Sort through the material below and copy each line with "flex".

▶ DATASET EXTRACT:

BEGIN

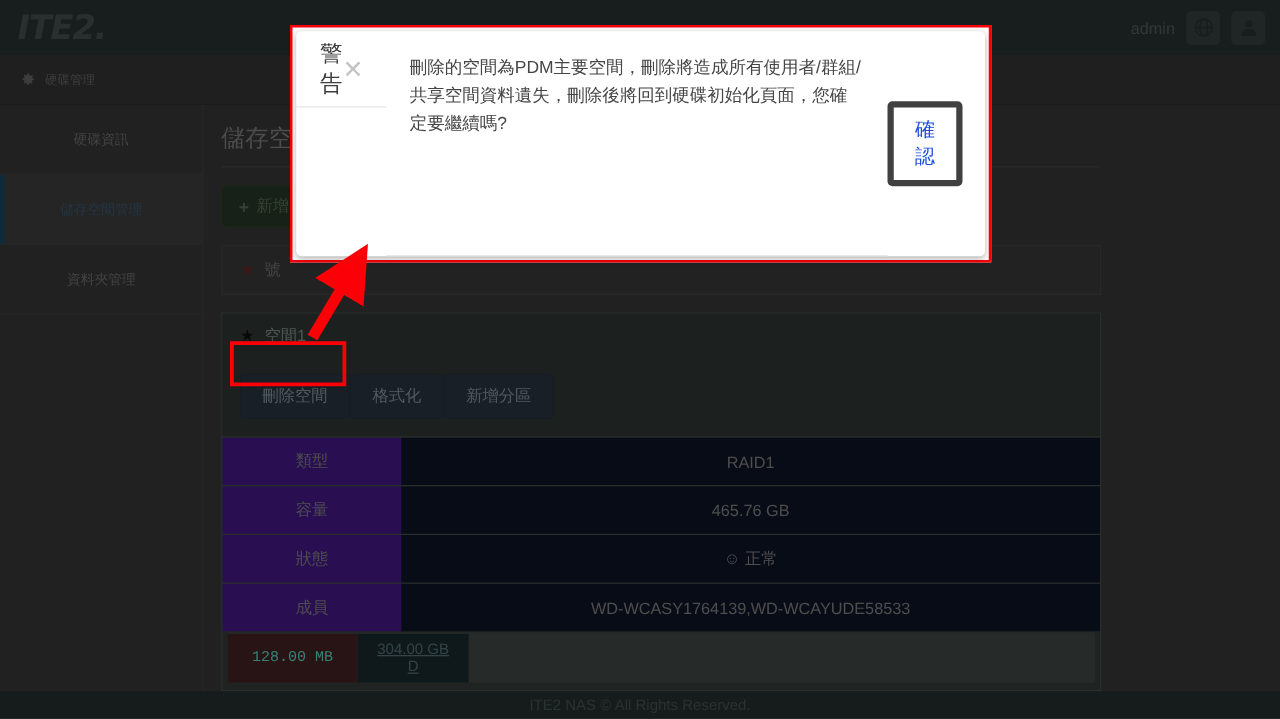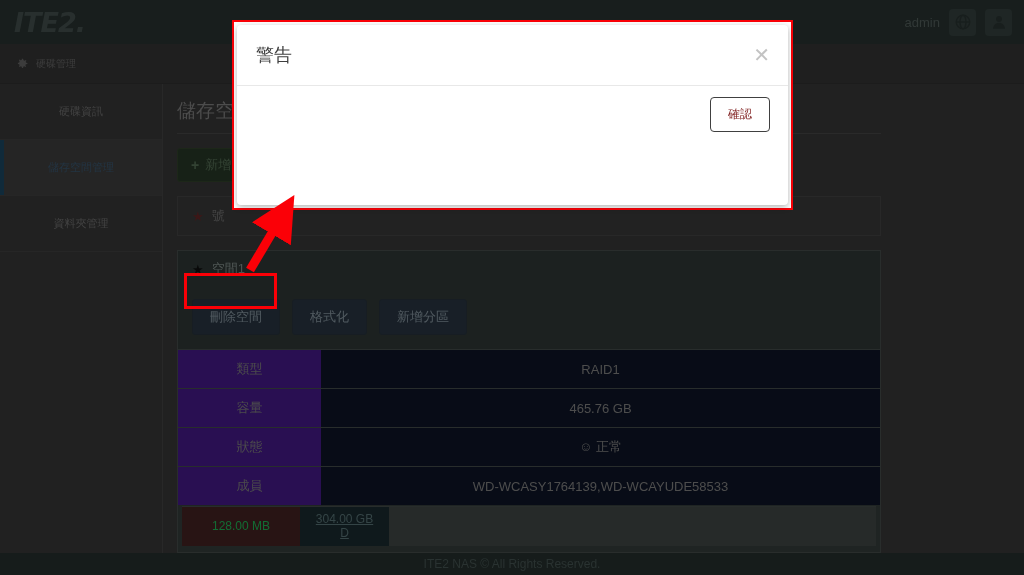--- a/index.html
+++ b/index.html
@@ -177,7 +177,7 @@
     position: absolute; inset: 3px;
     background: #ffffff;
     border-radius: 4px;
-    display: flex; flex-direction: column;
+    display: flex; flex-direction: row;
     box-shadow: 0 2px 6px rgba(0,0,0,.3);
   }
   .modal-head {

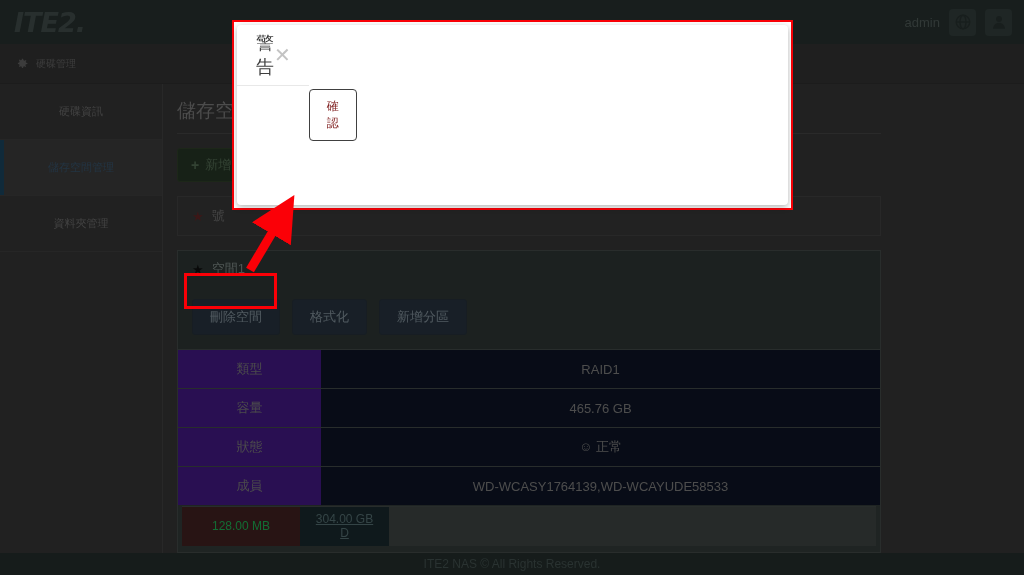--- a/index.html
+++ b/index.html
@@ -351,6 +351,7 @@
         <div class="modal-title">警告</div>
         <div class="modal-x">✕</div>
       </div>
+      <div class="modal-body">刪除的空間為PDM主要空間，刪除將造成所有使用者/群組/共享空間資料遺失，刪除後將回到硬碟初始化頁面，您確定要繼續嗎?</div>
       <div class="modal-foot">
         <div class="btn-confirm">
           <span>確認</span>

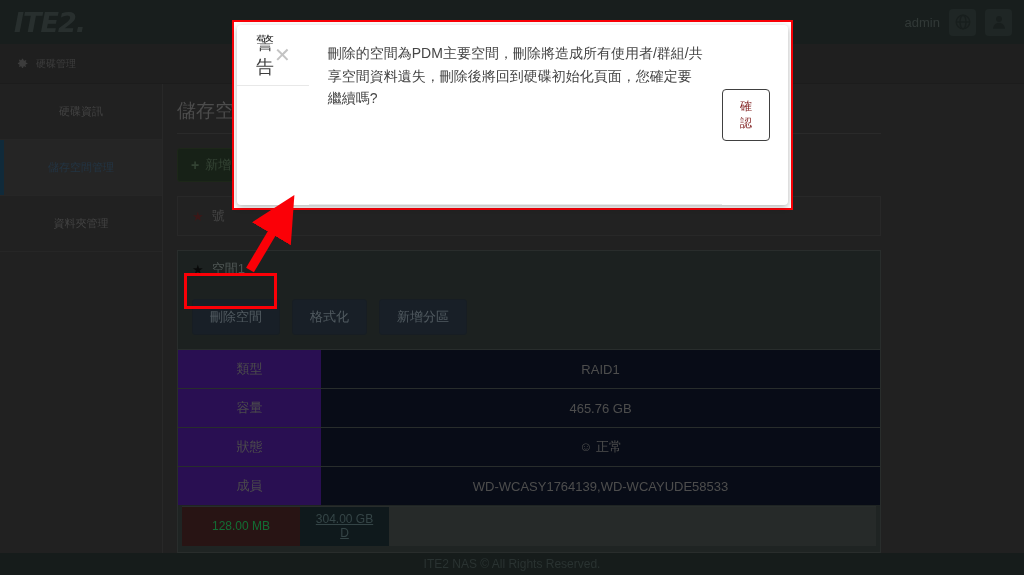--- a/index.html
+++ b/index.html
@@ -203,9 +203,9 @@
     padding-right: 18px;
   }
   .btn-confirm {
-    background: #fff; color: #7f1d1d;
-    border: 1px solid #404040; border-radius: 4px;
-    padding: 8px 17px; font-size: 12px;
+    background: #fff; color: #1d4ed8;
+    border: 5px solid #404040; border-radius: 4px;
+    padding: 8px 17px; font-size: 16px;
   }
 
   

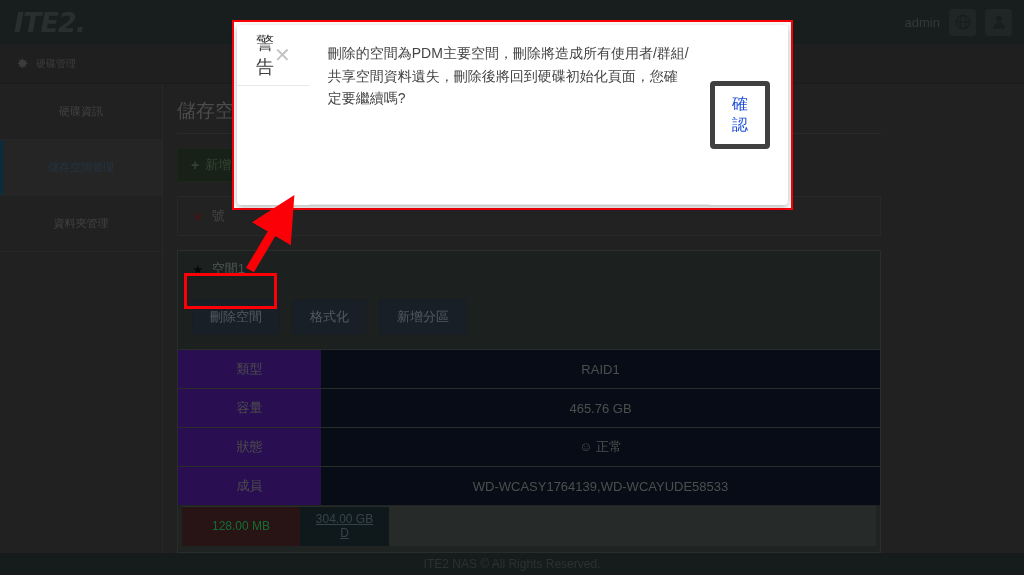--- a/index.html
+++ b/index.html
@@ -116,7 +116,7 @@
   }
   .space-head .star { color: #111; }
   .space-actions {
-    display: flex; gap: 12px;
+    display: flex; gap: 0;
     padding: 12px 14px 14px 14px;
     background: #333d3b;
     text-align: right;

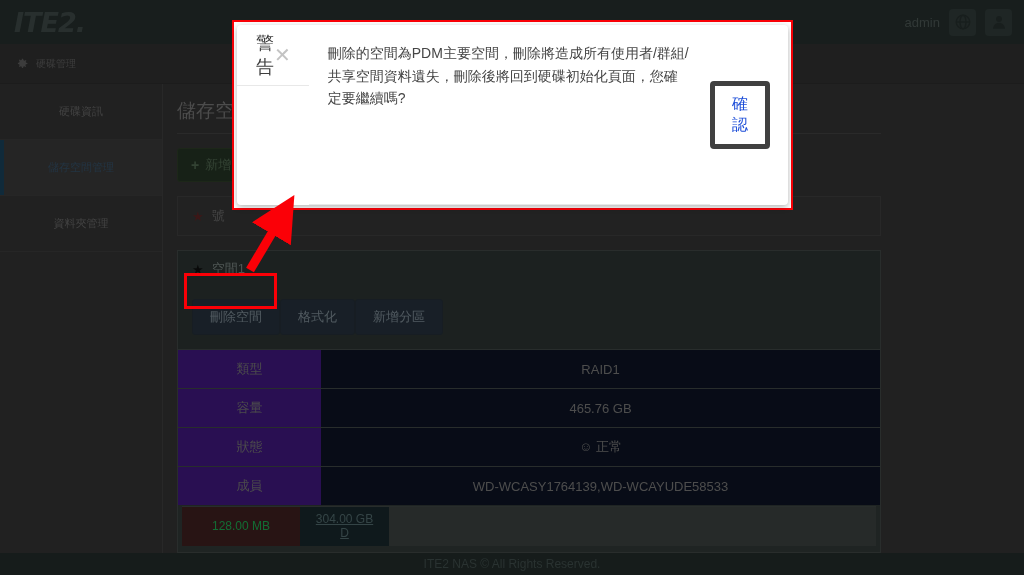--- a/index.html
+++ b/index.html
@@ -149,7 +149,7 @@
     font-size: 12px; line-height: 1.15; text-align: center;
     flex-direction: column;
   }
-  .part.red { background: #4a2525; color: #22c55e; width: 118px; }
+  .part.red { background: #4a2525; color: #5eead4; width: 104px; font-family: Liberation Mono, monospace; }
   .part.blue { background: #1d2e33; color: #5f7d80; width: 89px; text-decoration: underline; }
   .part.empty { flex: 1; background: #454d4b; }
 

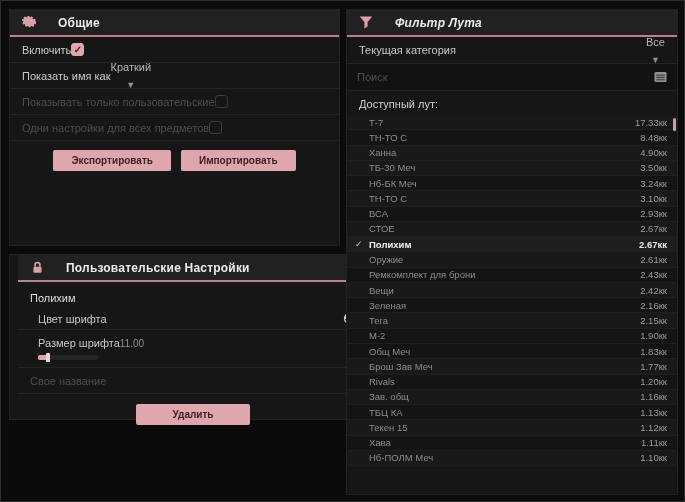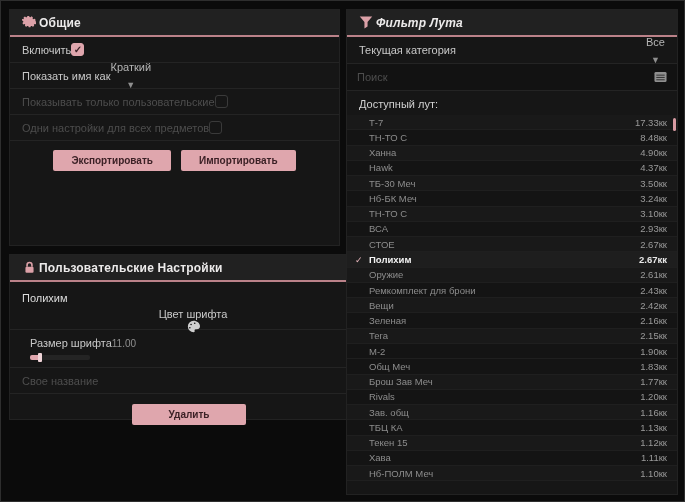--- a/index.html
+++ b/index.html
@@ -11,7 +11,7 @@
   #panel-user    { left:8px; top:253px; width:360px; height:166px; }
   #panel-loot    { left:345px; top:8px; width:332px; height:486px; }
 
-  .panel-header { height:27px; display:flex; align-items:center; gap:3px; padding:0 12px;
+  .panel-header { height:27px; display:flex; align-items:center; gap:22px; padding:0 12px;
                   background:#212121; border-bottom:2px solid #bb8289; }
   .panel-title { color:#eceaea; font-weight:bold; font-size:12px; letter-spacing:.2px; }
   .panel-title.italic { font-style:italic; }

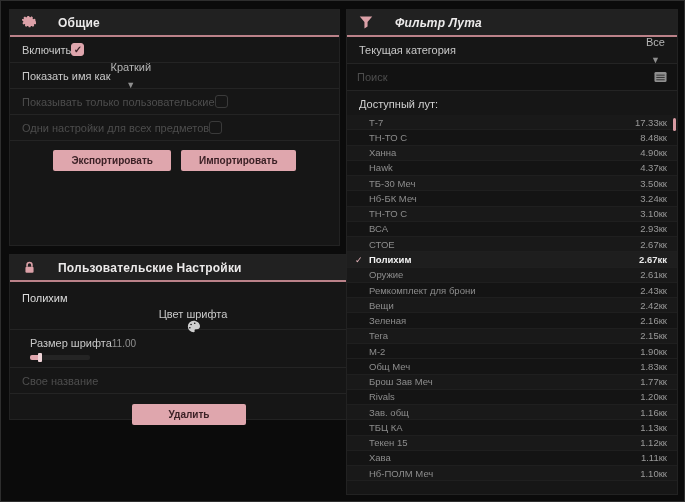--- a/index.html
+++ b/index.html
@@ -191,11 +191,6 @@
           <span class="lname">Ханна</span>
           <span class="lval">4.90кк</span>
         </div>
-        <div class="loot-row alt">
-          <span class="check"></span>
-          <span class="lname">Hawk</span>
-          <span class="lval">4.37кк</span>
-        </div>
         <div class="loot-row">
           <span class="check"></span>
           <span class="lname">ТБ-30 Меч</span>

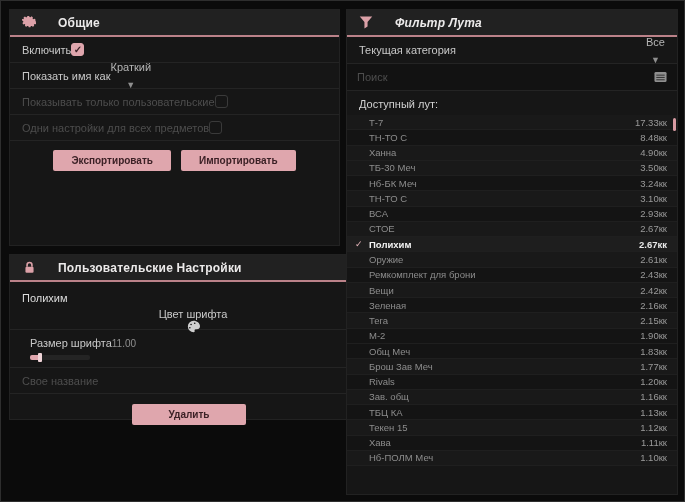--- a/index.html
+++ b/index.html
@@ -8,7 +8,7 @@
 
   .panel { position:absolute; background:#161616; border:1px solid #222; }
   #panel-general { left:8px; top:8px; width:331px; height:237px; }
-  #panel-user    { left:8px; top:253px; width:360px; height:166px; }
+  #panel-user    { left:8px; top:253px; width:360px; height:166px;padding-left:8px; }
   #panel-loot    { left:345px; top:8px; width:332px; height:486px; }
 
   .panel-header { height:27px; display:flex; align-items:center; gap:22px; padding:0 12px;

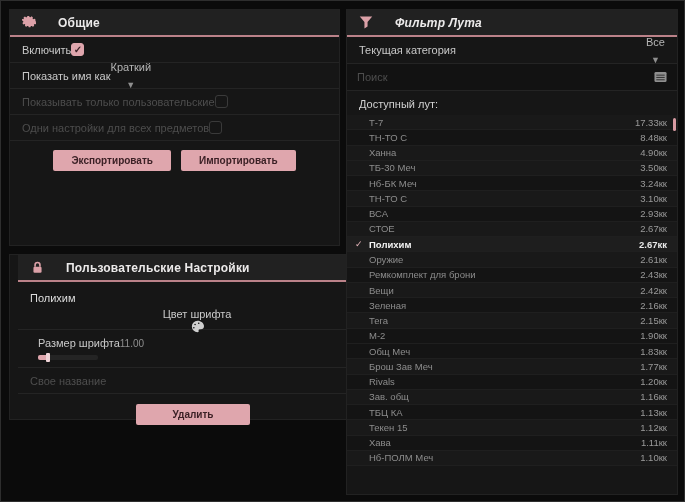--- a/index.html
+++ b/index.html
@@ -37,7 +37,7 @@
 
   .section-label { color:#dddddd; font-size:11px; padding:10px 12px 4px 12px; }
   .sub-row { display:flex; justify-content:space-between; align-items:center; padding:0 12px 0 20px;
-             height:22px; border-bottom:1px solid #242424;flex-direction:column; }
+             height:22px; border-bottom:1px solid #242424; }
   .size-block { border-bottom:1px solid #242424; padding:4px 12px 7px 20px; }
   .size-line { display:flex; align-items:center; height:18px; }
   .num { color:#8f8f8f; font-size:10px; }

END

▶ SOLVED EXERCISE:
-    display: flex; flex-direction: column;
+    display: flex; flex-direction: row;
-    display: flex; gap: 12px;
+    display: flex; gap: 0;
     flex-direction: column;
   .part.empty { flex: 1; background: #454d4b; }
-  .panel-header { height:27px; display:flex; align-items:center; gap:3px; padding:0 12px;
+  .panel-header { height:27px; display:flex; align-items:center; gap:22px; padding:0 12px;
   .panel-header { height:27px; display:flex; align-items:center; gap:22px; padding:0 12px;
   .sub-row { display:flex; justify-content:space-between; align-items:center; padding:0 12px 0 20px;
-             height:22px; border-bottom:1px solid #242424;flex-direction:column; }
   .size-line { display:flex; align-items:center; height:18px; }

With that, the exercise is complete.